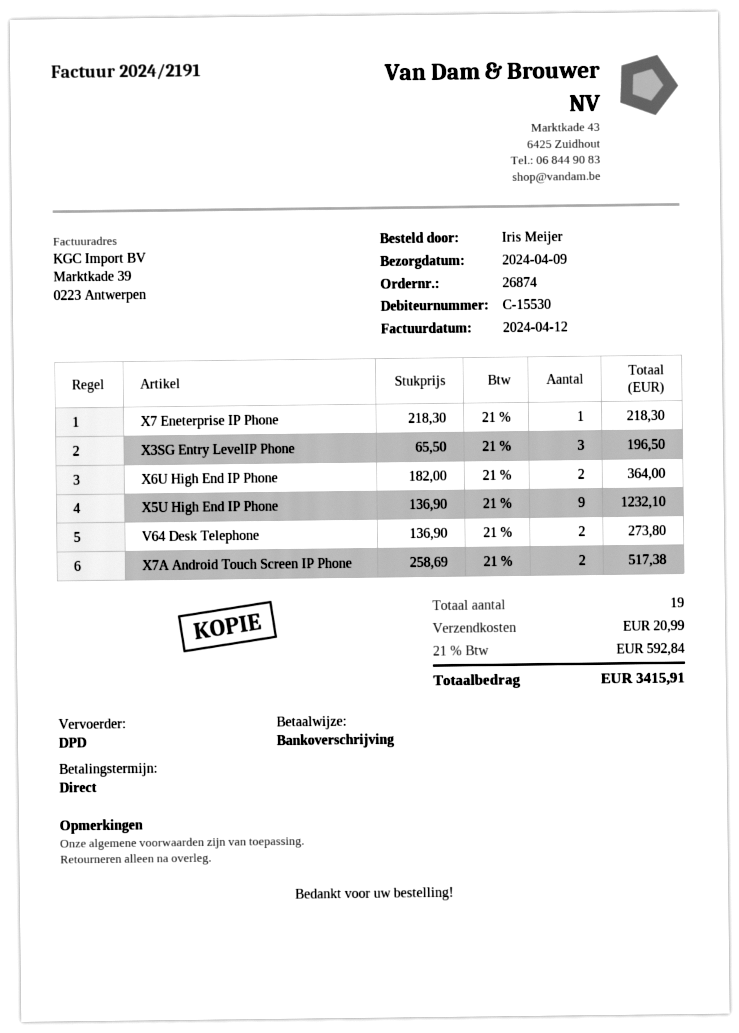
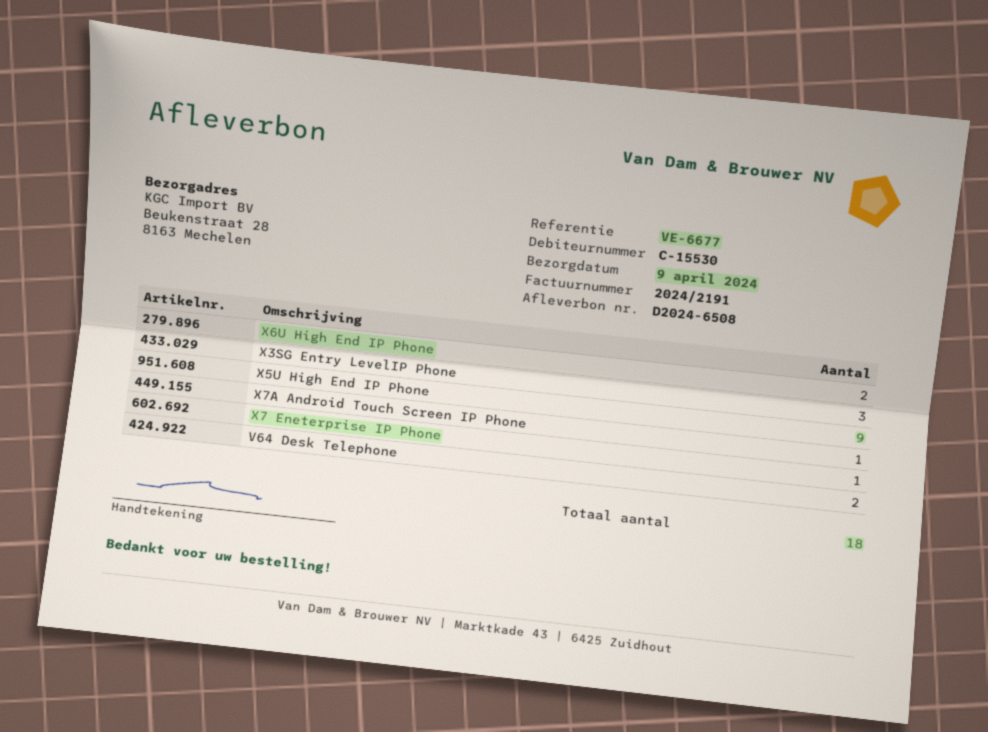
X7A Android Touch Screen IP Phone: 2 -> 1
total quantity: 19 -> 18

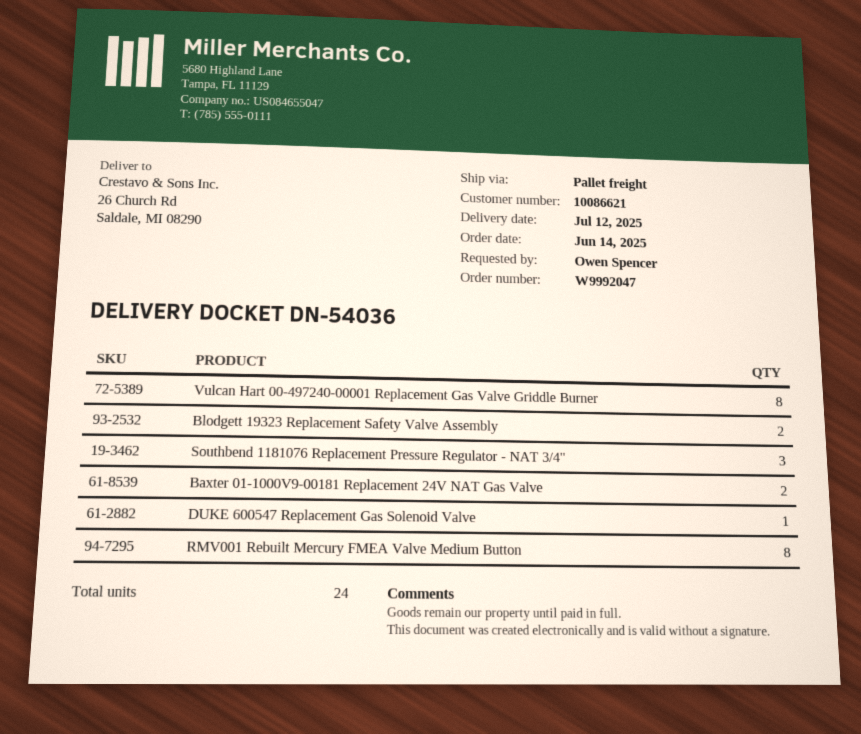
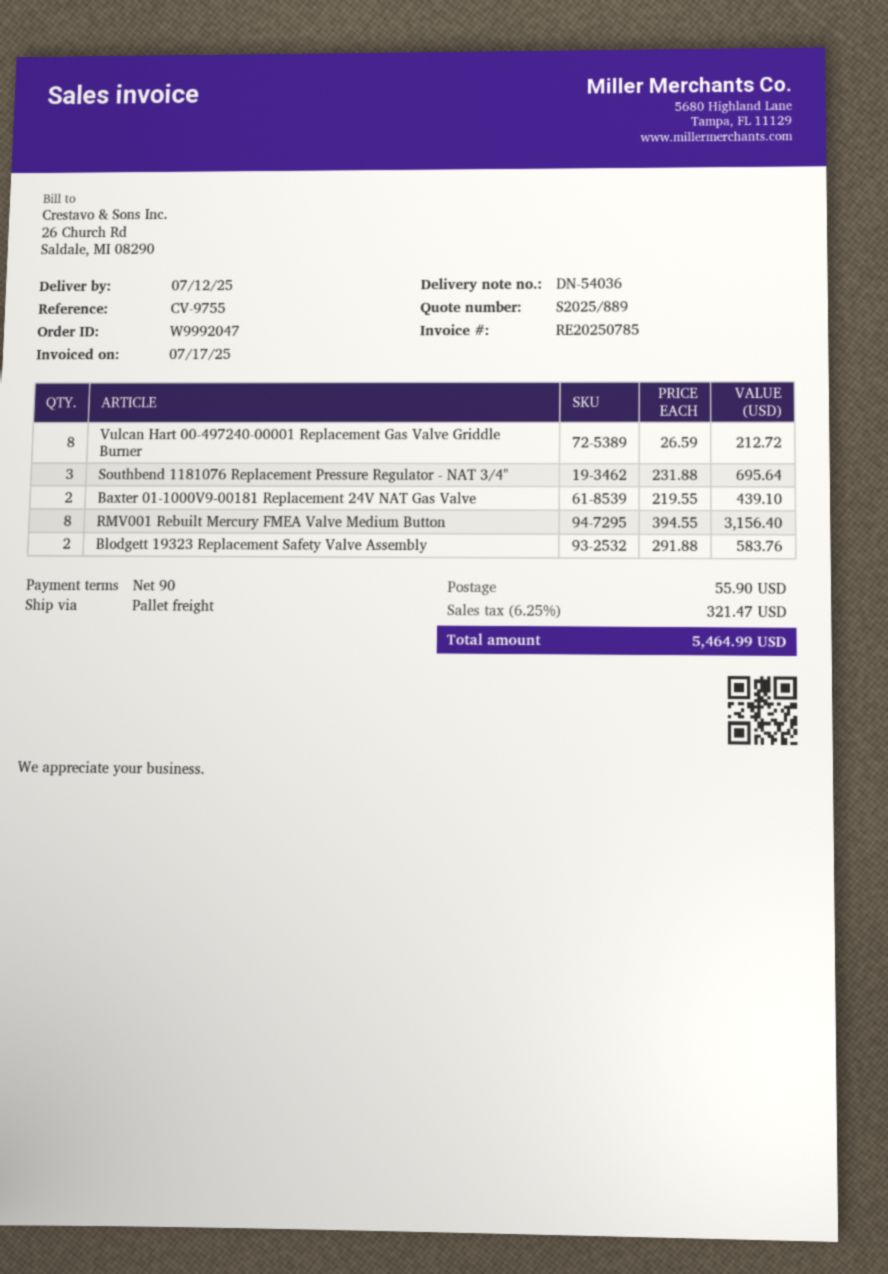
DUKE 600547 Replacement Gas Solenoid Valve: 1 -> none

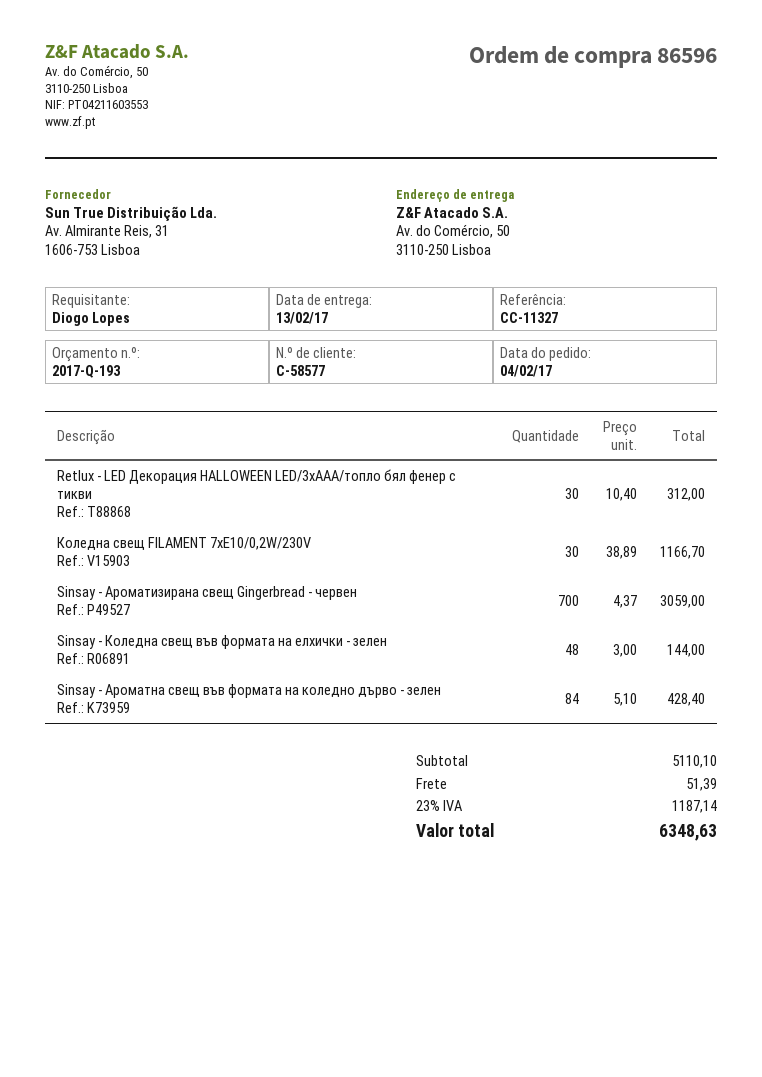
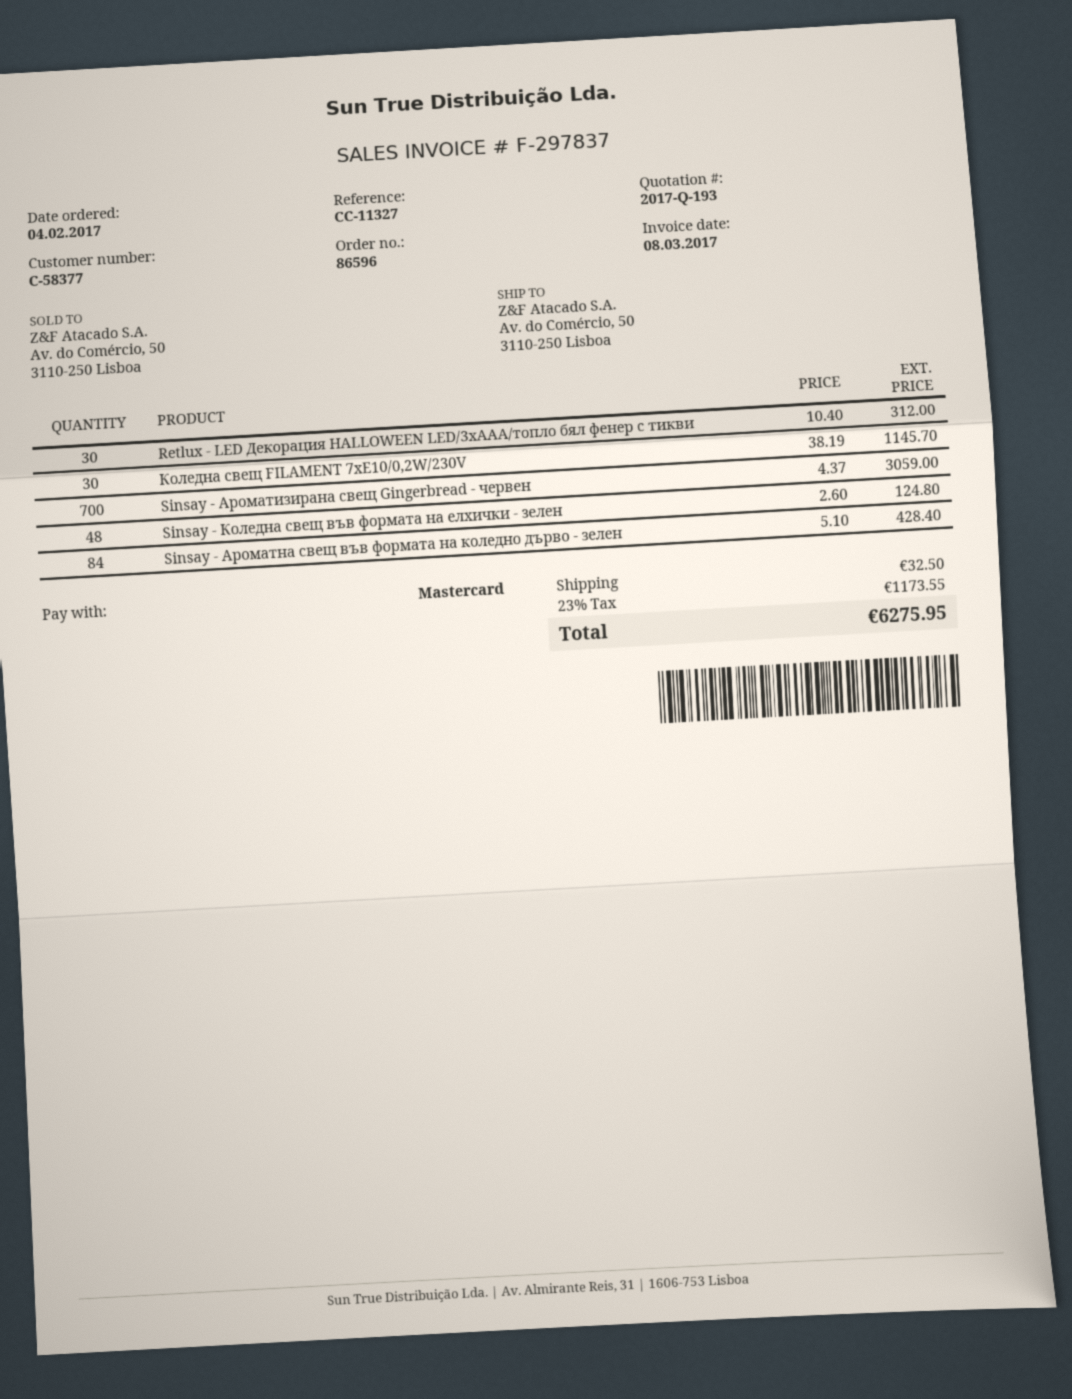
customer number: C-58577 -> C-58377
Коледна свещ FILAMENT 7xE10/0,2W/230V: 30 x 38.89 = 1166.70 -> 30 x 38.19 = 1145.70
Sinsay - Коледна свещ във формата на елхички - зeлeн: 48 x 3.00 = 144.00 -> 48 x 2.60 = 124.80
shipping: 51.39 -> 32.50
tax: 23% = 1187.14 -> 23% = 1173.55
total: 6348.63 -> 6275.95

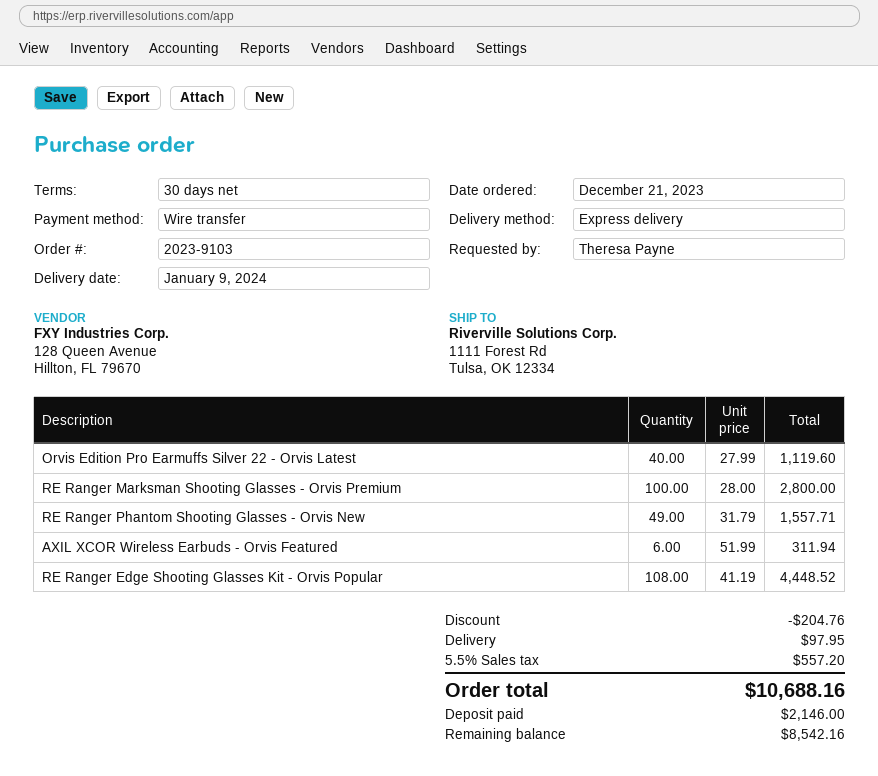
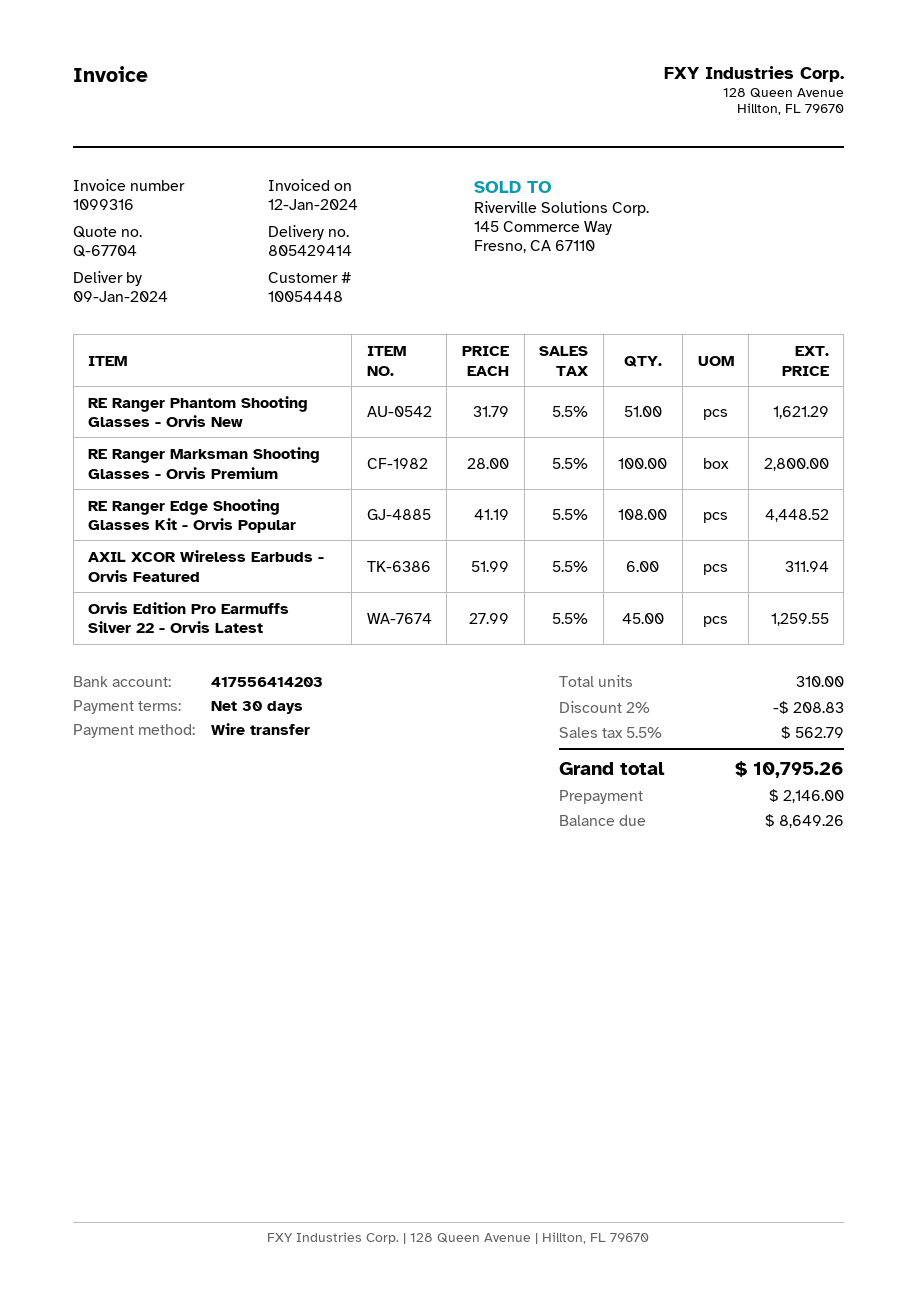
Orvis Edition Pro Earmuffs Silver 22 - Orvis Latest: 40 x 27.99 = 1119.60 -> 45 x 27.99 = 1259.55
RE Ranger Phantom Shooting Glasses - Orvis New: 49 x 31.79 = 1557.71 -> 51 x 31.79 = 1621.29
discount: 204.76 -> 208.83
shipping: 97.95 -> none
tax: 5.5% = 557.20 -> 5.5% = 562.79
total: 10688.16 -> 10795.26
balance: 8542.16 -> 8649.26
■ ■ ■ ■
What is being asked: Working down from the line that contains "RE Ranger Phantom", retype each line exactly through the last line of the data, and give nothing else.

Answer to this task:
RE Ranger Phantom Shooting Glasses - Orvis New: 49 x 31.79 = 1557.71 -> 51 x 31.79 = 1621.29
discount: 204.76 -> 208.83
shipping: 97.95 -> none
tax: 5.5% = 557.20 -> 5.5% = 562.79
total: 10688.16 -> 10795.26
balance: 8542.16 -> 8649.26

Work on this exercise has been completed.